* **Exercise details**
Find each line of the material below in which the word "Strut" occurs, and return it.

* **Extracted material**
----------
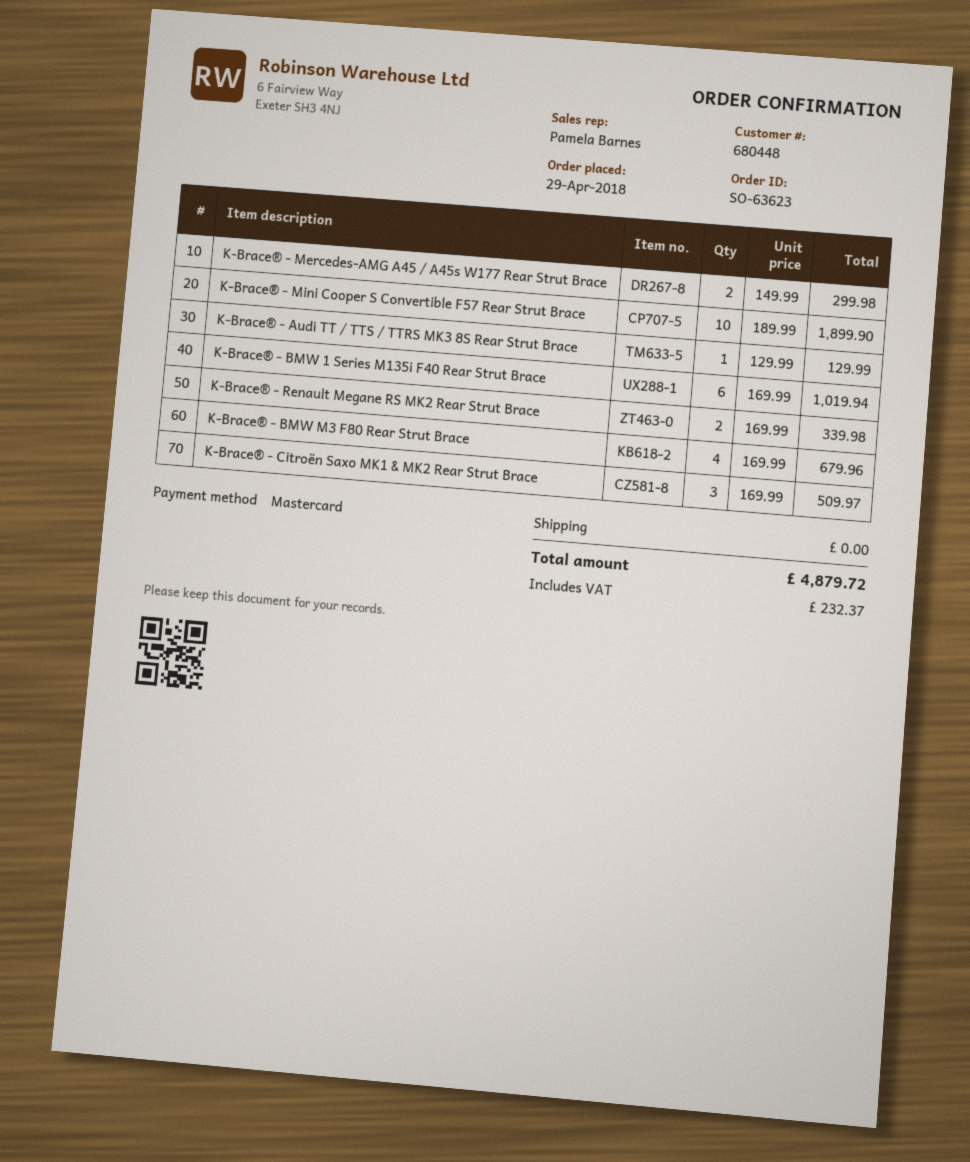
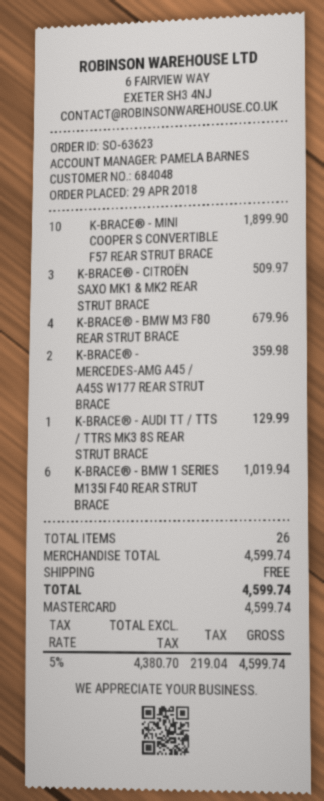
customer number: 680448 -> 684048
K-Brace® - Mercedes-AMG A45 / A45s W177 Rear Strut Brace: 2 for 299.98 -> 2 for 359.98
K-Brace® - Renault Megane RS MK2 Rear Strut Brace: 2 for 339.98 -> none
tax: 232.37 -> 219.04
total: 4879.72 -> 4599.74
----------
* **Solution for this problem**
K-Brace® - Mercedes-AMG A45 / A45s W177 Rear Strut Brace: 2 for 299.98 -> 2 for 359.98
K-Brace® - Renault Megane RS MK2 Rear Strut Brace: 2 for 339.98 -> none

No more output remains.